Wäre Nagelsmann bei seinem ursprünglichen Plan geblieben, ein Stamm-Team aus gut 14 bis 16 Spielern das Turnier bestreiten zu lassen, wäre Müller wahrscheinlich auch noch gegen Ungarn und der Schweiz eingewechselt worden. Doch der Bundestrainer revidierte sein Vorhaben und versuchte sein Wechselkontingent auf so viele Spieler wie möglich aufzuteilen. Müller blieb daher nur noch das Viertelfinale als weiteren Einsatz, indem er fleißig wuselte und sich beinahe einen zweiten Assist einheimste, doch Wirtz verzog leider in der Verlängerung. Als Kroos die letzten Kräfte versagten, wurde er zum Ende seiner Nationalmannschaftskarriere sogar noch so etwas wie ein Sechser.

Vom Ende kann man sprechen, weil Müller offenbar aus der Nationalelf zurücktritt. Ein großer Spieler tritt ab, gerade bei Weltmeisterschaften. Bei Kontinentalwettkämpfen blieb Müller leider torlos.

Übrigens: Am 14. Oktober empfängt Deutschland in München die Niederlande. Womöglich ein allerletzter Moment für stehende Ovationen?

Die Franzosen

Kingsley Coman

Kingsley Coman bleibt in der Nationalmannschaft vom Unglück verfolgt. Wann immer ein großes Turnier bevorsteht, ist er entweder verletzt oder im Formtief. Den Weltmeistertitel 2018 verpasste er ganz, 2022 hätte er eigentlich in der Stammelf stehen müssen, doch durchlief er ausgerechnet dann sein wahrscheinlich schwächstes Halbjahr beim FC Bayern, war wieder nur Joker. Auch 2024 konnte er nur auf den letzten Drücker auf den EM-Zug aufspringen, war er doch noch Mitte März an den rechten Adduktoren verletzt.

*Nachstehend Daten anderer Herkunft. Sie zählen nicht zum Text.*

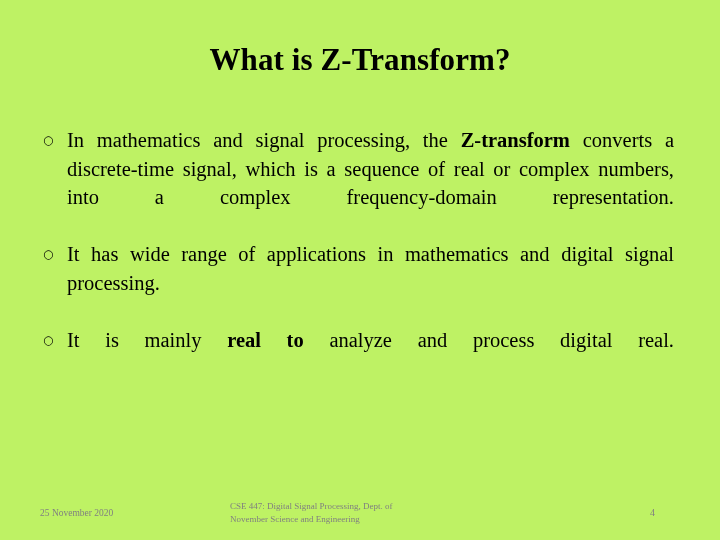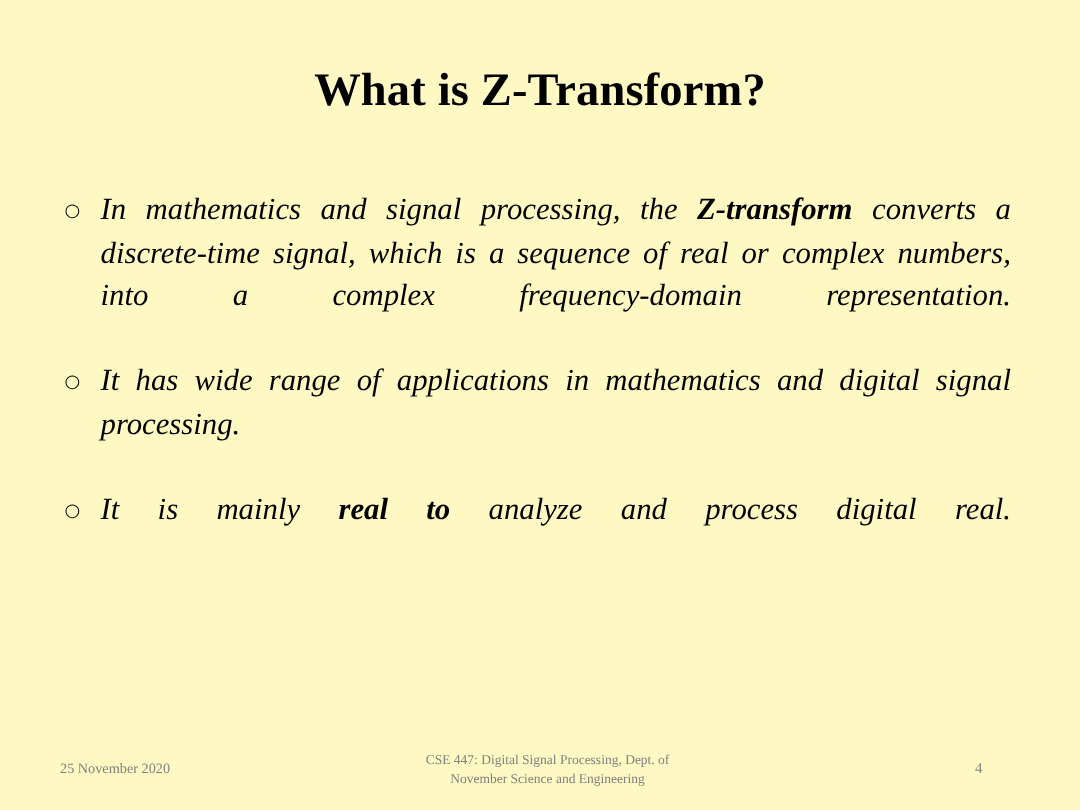--- a/index.html
+++ b/index.html
@@ -14,21 +14,21 @@
     overflow: hidden;
     position: relative;
   }
 
   .slide {
     position: absolute;
     left: 0;
     top: 0;
     width: 720px;
     height: 540px;
-    background: #fef9c3;
+    background: #bef264;
   }
 
   
   .slide-title {
     position: absolute;
     left: 50px;
     top: 41px;
     width: 620px;
     text-align: center;
     font-family: "Liberation Serif", "DejaVu Serif", serif;
@@ -70,21 +70,20 @@
     width: 18px;
     font-family: "DejaVu Sans", sans-serif;
     font-size: 12px;
     line-height: 28.6px;
     color: #000000;
     text-align: left;
   }
 
   .bullet-text {
     display: block;
-    font-style: italic;
   }
 
   .bullet-text b {
     font-weight: bold;
   }
 
   
   .bullet-text::after {
     content: "";
     display: inline-block;
@@ -110,21 +109,21 @@
     line-height: 12px;
     color: #808080;
     white-space: nowrap;
   }
 
   .footer-center {
     position: absolute;
     left: 230px;
     top: 2px;
     width: 270px;
-    text-align: center;
+    text-align: left;
     font-size: 9px;
     line-height: 12.5px;
     color: #808080;
   }
 
   .footer-center-line {
     display: block;
   }
 
   .footer-page {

Coman kämpfte sich heran, wurde nominiert… und spielte dann insgesamt gerade einmal 15 Minuten. In dieser einen Viertelstunde gegen die Niederlande war er sogar richtig gut, konnte ordentlich wirbeln. Doch es ist schwer Deschamps für sein weiteres Ignorieren Comans zu kritisieren, wahrscheinlich war er ähnlich wie Sané und ein gewisser Engländer, auf den wir gleich noch zu sprechen kommen, nur semi-fit. Andernfalls wirft Deschamps Nibelungentreue in den wie gewohnt schwachen Dembélé nur noch mehr Fragen auf.

Dayot Upamecano

Dayot Upamecano ist DIE positive Bayern-Story bei diesem Turnier. Beim FC Bayern verlor er Stammplatz und Reputation, war nach seinem Platzverweis-Double bei Verein, Trainer und Fans unten durch, doch der Nationalmannschaftsfußball tickt anders. Deschamps waren seine Leistungen in weißrot wurst, ihm ging es um die Leistungen in weißblau. Hat man sich einmal in der Nationalelf einen Stammplatz mit guten Turnierleistungen erkämpft, behält man ihn oft auch in stürmischen Zeiten, Lukas Podolski lässt grüßen.

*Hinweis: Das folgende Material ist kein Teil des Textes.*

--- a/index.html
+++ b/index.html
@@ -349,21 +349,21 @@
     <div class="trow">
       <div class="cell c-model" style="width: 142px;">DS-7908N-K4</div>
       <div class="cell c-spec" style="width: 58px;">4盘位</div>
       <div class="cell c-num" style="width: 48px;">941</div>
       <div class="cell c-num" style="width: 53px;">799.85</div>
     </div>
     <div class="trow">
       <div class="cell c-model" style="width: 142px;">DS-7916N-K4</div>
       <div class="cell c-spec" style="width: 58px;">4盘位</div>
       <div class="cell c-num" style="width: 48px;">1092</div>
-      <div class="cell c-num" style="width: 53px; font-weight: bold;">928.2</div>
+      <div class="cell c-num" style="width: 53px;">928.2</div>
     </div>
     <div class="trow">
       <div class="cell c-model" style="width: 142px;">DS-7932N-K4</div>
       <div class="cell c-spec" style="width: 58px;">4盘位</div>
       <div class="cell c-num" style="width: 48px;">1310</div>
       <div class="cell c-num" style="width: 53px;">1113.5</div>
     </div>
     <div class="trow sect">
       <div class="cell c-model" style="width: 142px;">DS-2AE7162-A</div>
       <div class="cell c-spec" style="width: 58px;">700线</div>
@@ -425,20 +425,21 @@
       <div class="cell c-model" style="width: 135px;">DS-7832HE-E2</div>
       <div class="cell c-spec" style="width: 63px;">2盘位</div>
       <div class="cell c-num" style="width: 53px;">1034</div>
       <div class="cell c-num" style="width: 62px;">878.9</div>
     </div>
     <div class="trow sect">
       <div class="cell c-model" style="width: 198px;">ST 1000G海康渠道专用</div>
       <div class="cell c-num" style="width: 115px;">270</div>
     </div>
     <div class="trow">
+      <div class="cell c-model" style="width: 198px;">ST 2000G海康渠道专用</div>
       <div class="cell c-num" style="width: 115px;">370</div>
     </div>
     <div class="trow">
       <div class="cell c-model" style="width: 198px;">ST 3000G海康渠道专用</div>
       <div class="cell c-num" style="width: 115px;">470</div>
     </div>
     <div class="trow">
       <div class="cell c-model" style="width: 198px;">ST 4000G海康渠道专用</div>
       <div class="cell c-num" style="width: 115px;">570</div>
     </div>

Upamecano rettete seine Weltklasse-WM, als er der beste Verteidiger des Turniers war, vor der Konkurrenz aus Konaté und seinem früheren Bayern-Kollegen Pavard. Und Upamecano zahlte das Vertrauen zurück, bildete mit Saliba das Herz des besten Abwehrverbundes des gesamten Turniers.

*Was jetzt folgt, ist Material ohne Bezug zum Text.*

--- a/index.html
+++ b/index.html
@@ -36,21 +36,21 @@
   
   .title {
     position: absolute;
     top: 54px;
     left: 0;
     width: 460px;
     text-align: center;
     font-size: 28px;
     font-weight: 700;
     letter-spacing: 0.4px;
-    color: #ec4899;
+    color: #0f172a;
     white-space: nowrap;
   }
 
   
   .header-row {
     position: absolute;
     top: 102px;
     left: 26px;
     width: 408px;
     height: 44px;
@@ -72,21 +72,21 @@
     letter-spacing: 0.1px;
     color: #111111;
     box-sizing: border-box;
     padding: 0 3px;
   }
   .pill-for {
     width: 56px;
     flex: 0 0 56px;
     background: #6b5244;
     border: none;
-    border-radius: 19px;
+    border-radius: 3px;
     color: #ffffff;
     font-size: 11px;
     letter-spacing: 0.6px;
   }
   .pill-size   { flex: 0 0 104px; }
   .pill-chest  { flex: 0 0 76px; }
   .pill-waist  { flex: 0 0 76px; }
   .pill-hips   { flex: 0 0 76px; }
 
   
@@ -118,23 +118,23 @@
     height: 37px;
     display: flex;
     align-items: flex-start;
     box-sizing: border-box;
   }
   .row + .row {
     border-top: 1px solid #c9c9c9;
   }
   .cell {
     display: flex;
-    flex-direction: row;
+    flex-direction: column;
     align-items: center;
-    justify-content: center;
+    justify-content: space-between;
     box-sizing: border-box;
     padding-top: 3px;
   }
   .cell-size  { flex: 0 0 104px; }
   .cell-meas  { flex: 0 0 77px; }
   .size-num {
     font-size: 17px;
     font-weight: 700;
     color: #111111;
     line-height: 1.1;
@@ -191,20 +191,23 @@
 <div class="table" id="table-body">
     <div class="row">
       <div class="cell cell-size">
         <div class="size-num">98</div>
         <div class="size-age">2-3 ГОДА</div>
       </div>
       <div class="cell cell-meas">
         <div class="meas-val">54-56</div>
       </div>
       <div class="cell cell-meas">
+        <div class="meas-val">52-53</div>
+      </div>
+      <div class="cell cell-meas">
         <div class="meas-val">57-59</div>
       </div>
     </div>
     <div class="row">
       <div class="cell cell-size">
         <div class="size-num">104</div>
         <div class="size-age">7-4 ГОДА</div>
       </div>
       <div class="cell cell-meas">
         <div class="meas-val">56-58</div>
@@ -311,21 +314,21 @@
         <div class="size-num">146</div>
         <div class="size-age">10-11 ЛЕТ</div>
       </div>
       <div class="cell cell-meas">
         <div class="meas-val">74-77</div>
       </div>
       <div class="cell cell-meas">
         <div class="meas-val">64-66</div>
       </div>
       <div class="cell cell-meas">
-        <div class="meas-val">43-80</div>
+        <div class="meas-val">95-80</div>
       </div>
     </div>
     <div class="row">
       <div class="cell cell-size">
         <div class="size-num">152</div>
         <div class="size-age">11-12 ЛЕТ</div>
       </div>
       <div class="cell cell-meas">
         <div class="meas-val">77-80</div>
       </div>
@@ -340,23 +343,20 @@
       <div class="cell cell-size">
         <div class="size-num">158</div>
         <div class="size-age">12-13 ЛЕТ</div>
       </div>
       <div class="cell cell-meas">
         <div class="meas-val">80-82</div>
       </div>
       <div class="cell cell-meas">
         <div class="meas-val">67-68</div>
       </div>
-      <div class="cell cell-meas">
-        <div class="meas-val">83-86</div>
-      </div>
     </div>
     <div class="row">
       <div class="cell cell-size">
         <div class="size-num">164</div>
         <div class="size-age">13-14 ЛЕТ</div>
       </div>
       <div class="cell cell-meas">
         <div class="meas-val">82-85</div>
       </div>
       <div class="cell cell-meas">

Vor dem Halbfinale wurde ja mit Recht immer wieder über den Mangel an geschossenen Toren aus dem Spiel heraus gelästert. Weit weniger beachtet wurde dabei allerdings der ebenso vorhandene Mangel an kassierten Toren aus dem Spiel heraus. Nur Lewandowskis Elfmeter überwand Maignan, ehe Lamine Yamal zum Weitschuss ansetzte. Zugegebenermaßen verursachte diesen Elfmeter tollpatschig Upamecano selbst, was einer der Gründe darstellt, wieso sein Partner Saliba das noch bessere Turnier spielte, doch auf der Habenseite war die völlige Neutralisation Lukakus im Achtelfinale, sowie der Rettung ins Elfmeterschießen vor Portugals kleineren Sturmlauf.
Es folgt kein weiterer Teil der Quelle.